##### Record set

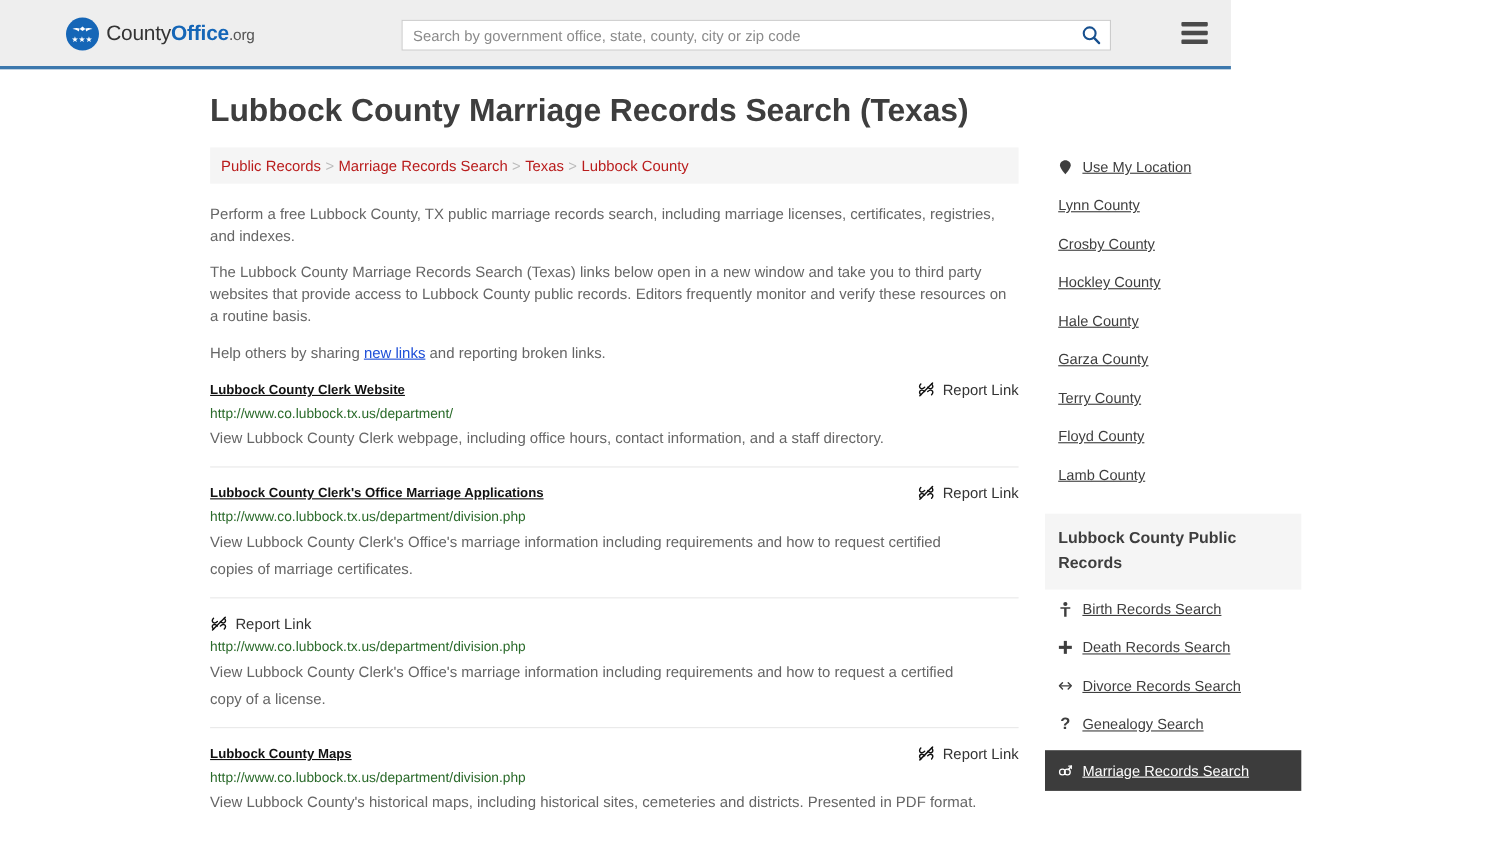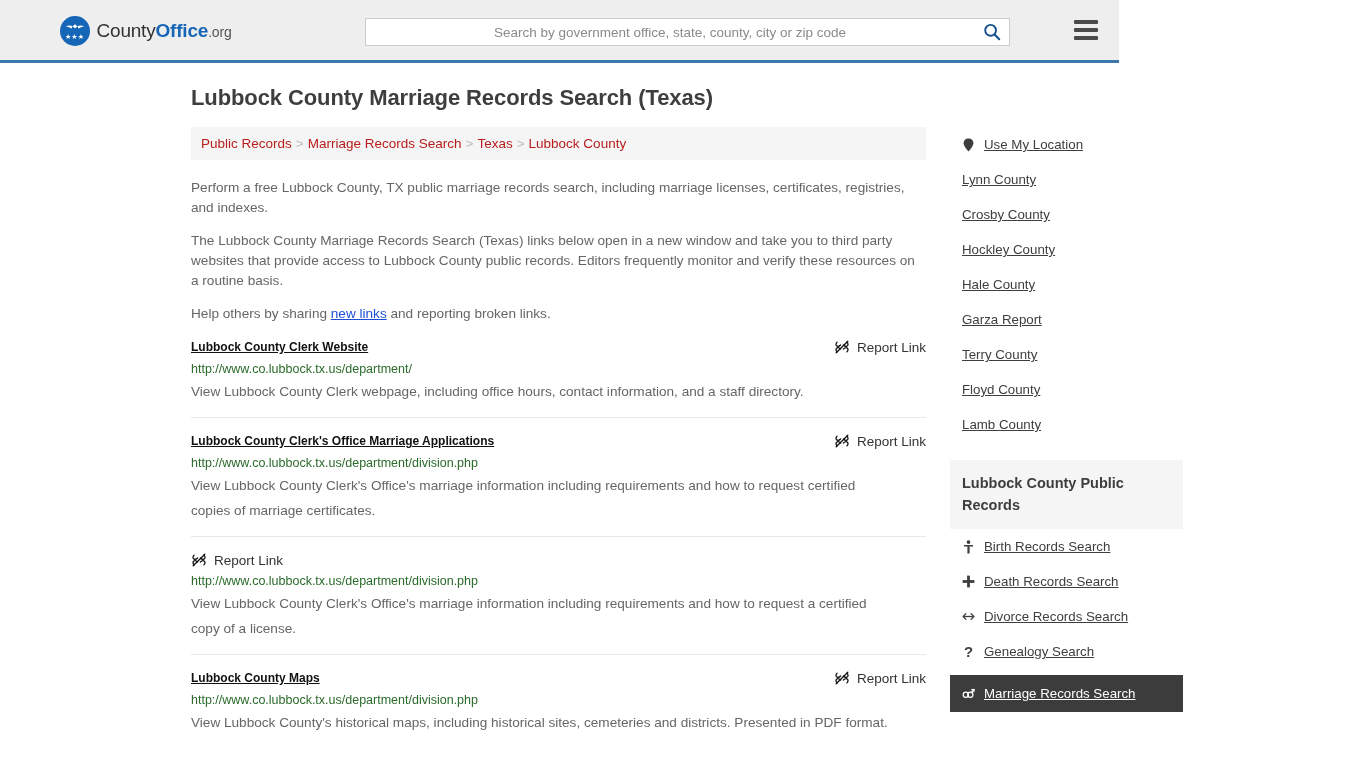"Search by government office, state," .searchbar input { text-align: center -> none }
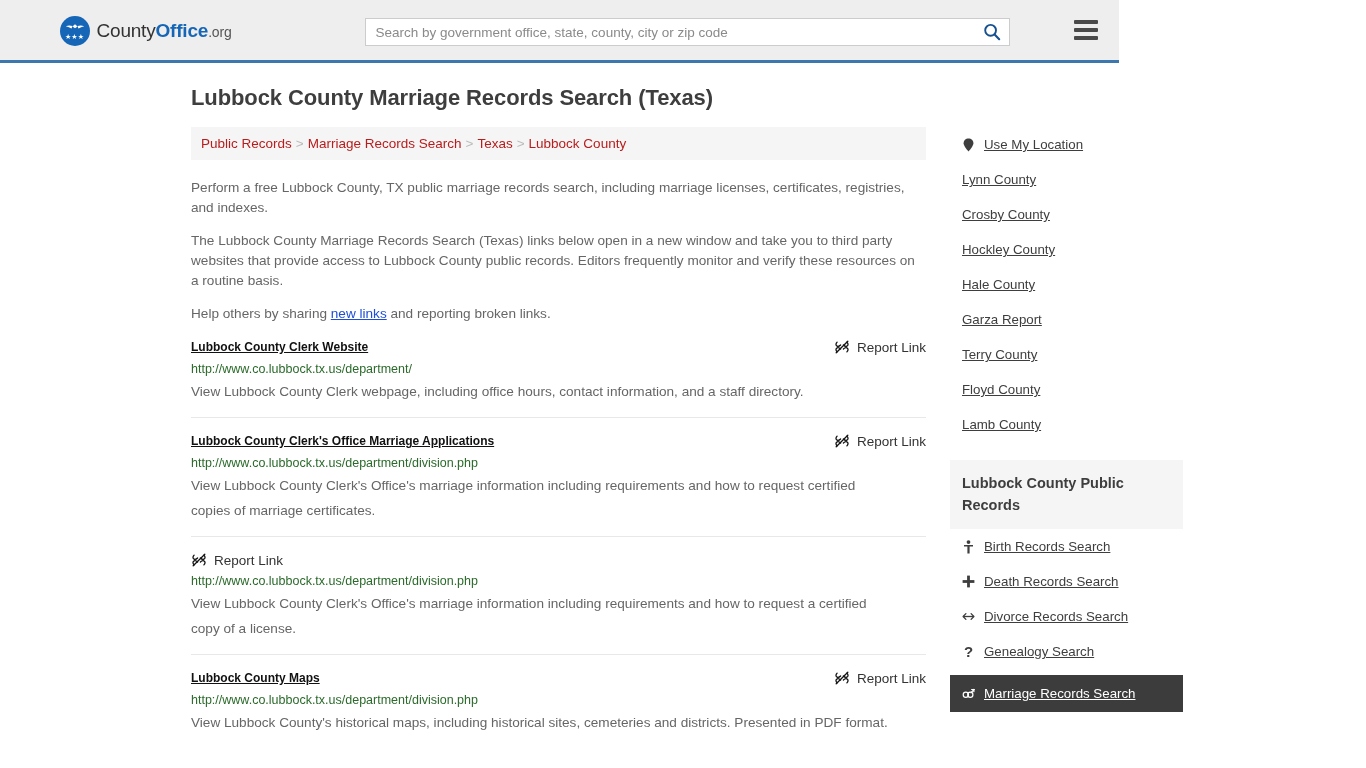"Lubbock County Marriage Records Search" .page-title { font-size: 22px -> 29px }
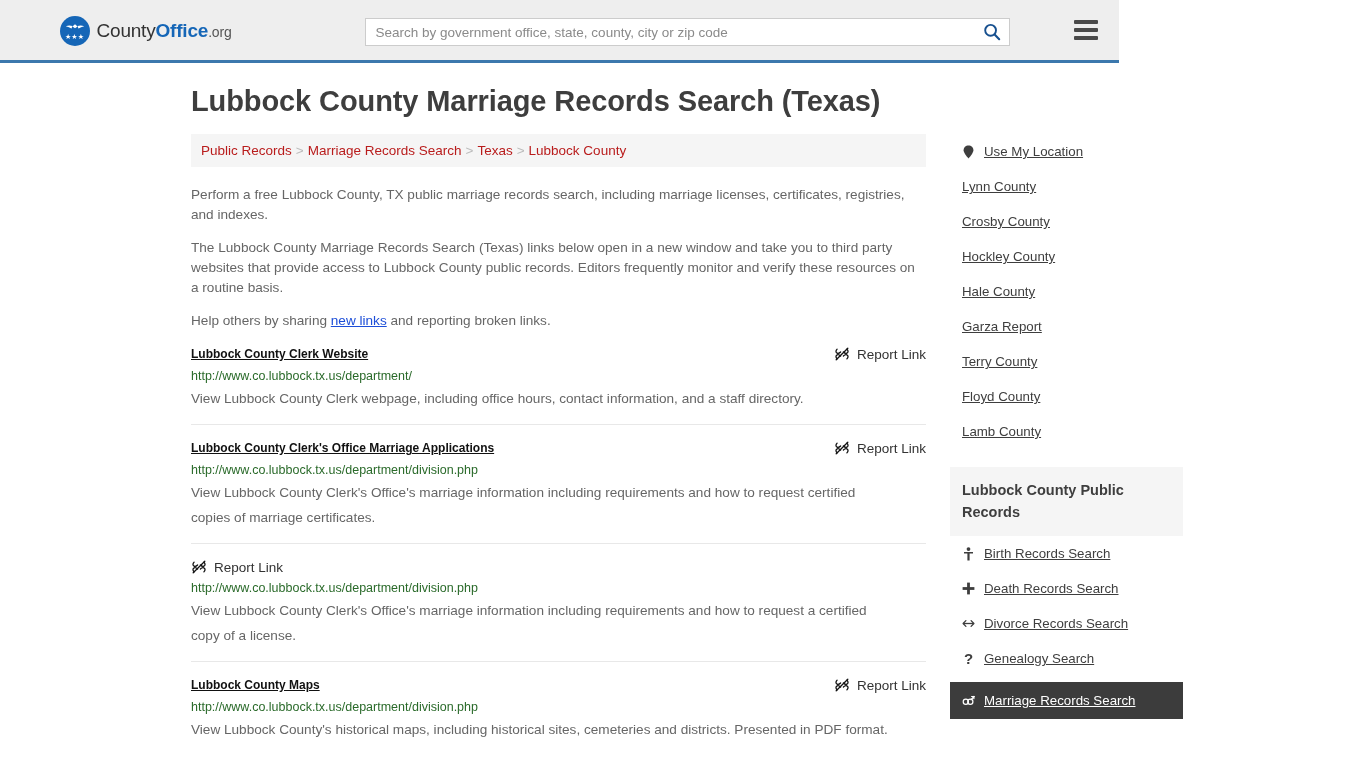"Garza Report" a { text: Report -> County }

##########
##### Record set

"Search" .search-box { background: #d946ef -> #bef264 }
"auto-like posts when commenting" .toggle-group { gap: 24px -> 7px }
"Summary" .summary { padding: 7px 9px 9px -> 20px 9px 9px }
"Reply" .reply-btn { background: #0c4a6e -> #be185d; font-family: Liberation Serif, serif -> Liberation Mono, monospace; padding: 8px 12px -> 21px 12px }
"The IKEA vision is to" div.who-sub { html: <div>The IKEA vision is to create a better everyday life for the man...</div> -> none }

##########

> The problem
If a line in the entries contains the word "background", copy that line out.

> Solution for this task
"Search" .search-box { background: #d946ef -> #bef264 }
"Reply" .reply-btn { background: #0c4a6e -> #be185d; font-family: Liberation Serif, serif -> Liberation Mono, monospace; padding: 8px 12px -> 21px 12px }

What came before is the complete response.